The top-of-the-line A100 80GB GPU is expected to be integrated in multiple GPU configurations in systems during the first half of 2021.
Earlier this year, NVIDIA unveiled the A100 featuring Ampere architecture, asserting that the GPU provided “the largest leap in performance” ever in its lineup of graphics hardware. It said AI training on the GPU could see performance boosts of 20 times the speed of its earlier generation units.
The new A100 80GB model now doubles the high-bandwidth memory from 40GB to 80GB, and boosts the bandwidth speed of the overall array by .4 TB per second, from 1.6TB/s to 2TB/s.
It features a 1.41GHz boost clock, 5120-bit memory bus, 19.5 TFLOPS of single-precision performance and 9.7 TFLOPS of double-precision performance.
“Achieving state-of-the-art results in HPC and AI research requires building the biggest models, but these demand more memory capacity and bandwidth than ever before,” said Bryan Catanzaro, vice president of applied deep learning research at NVIDIA. “The A100 80GB GPU provides double the memory of its predecessor, which was introduced just six months ago, and breaks the 2TB per second barrier, enabling researchers to tackle the world’s most important scientific and big data challenges.”
According to Satoshi Matsuoka, director at RIKEN Center for Computational Science, “The NVIDIA A100 with 80GB of HBM2e GPU memory, providing the world’s fastest 2TB per second of bandwidth, will help deliver a big boost in application performance.”
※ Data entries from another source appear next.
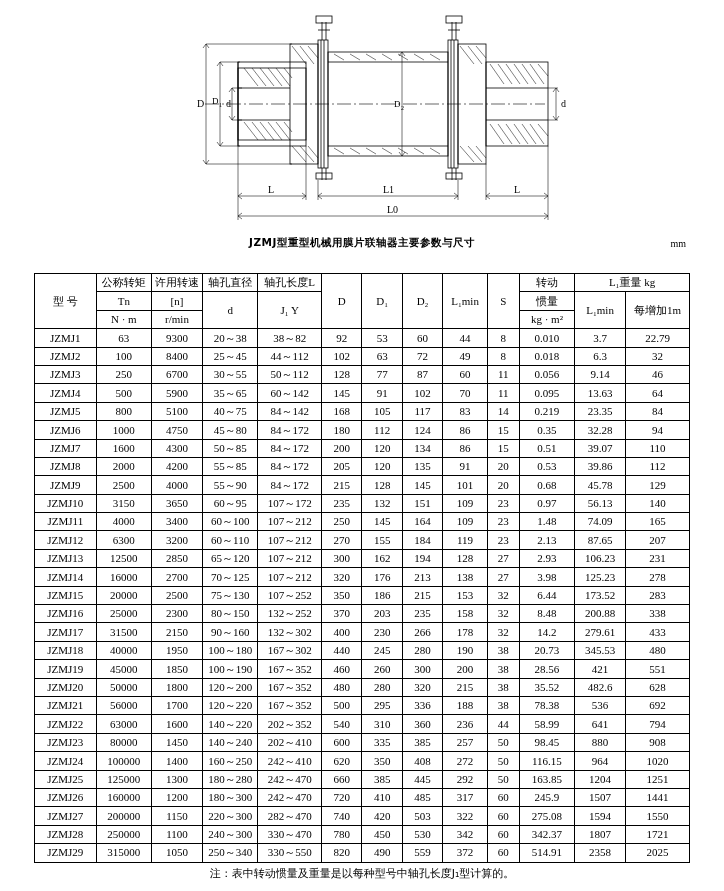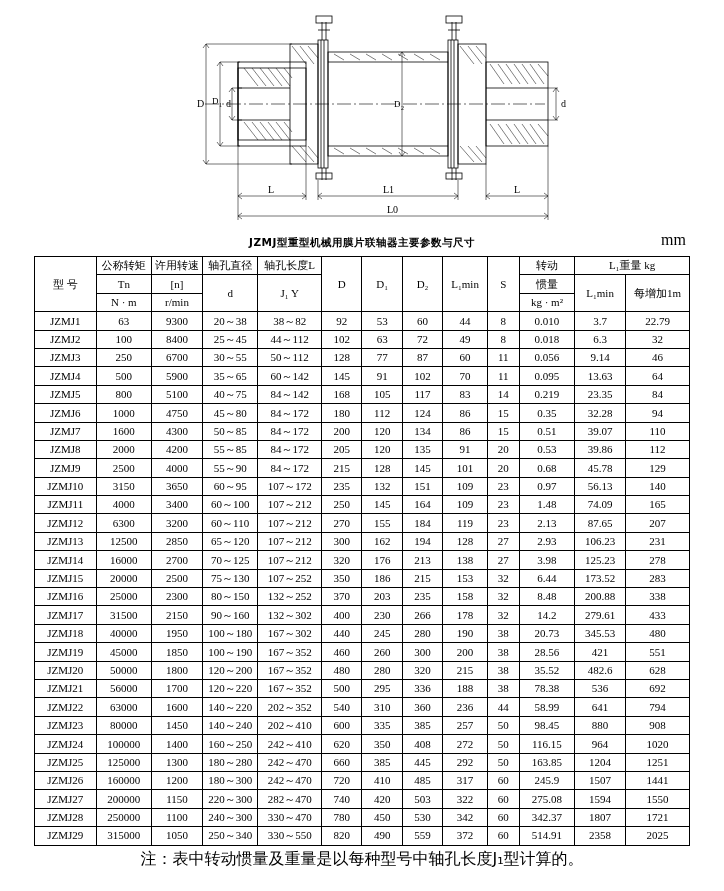--- a/index.html
+++ b/index.html
@@ -21,7 +21,7 @@
     justify-content:center;
     position:relative;
     margin-top:4px;
-    margin-bottom:6px;
+    margin-bottom:23px;
   }
   .main-title{
     font-size:14.5px;

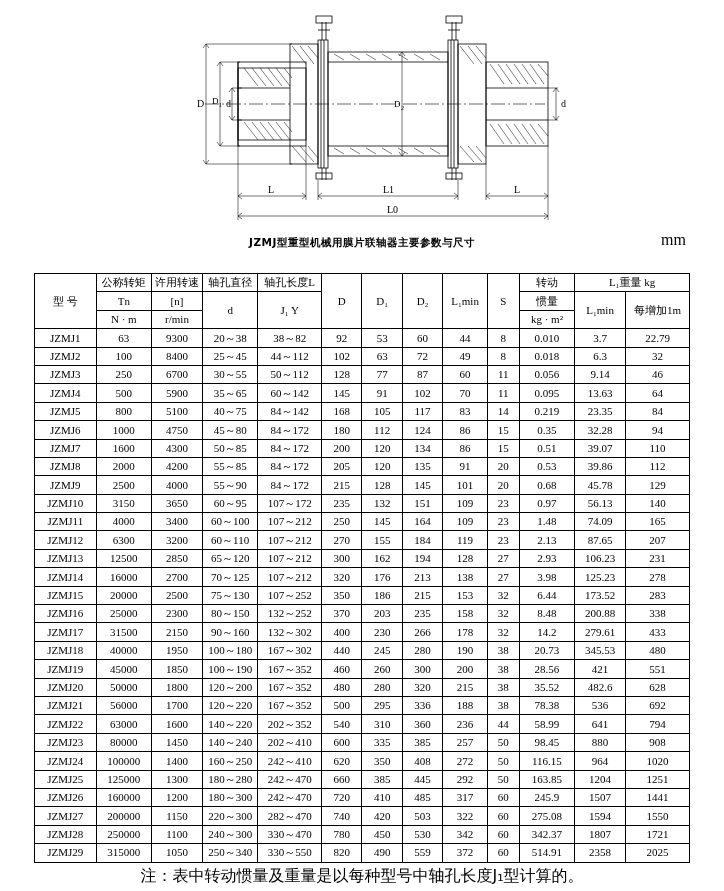--- a/index.html
+++ b/index.html
@@ -32,7 +32,7 @@
     position:absolute;
     right:38px;
     bottom:1px;
-    font-size:16px;
+    font-size:10px;
     font-family:"Liberation Serif", serif;
   }
   table.spec{

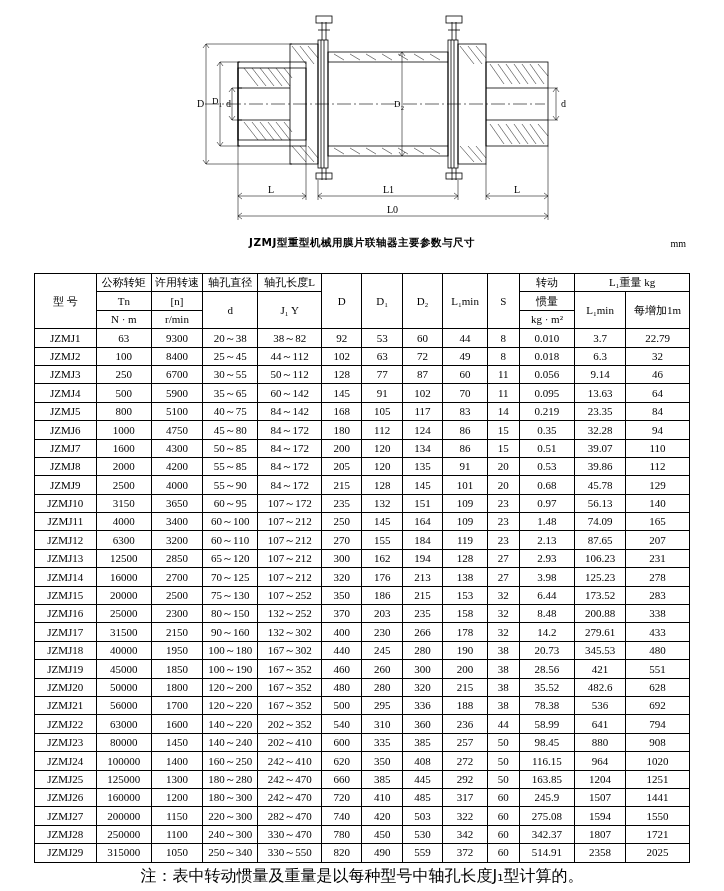--- a/index.html
+++ b/index.html
@@ -59,7 +59,7 @@
     width:656px;
     margin:3px auto 0 auto;
     font-family:"DejaVu Sans", sans-serif;
-    font-size:16px;
+    font-size:11px;
     text-align:center;
   }
 </style>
The GPU will be sought by companies engaged in data-intensive analysis, cloud-based computer rendering and scientific research such as, for instance, weather forecasting, quantum chemistry and protein modeling.
BMW, Lockheed Martin, NTT Docomo and the Pacific Northwest Laboratory are currently utilizing NVIDIA’s DGX Stations for AI projects.
NVIDIA provided performance results on a number of testing benchmarks. The GPU achieved a threefold performance improvement in AI deep learning, and a doubling of speed in big data analytics.
Atos, Dell Technologies, Fujitsu, Hewlett-Packard Enterprise, Lenovo, Quanta and Supermicro are expected to offer systems using HGX A100 baseboards with four- or eight-GPU configurations.
]NVIDIA said the new GPU provides offers “data center performance without a data center.”
Customers seeking individual A1000 GPUs on a PCIe card are limited to the 40GB VRAM version only, at least for the time being.
NVIIDA has not announced pricing yet. The original DGX A100 unveiled last spring had a price tag of $199,000.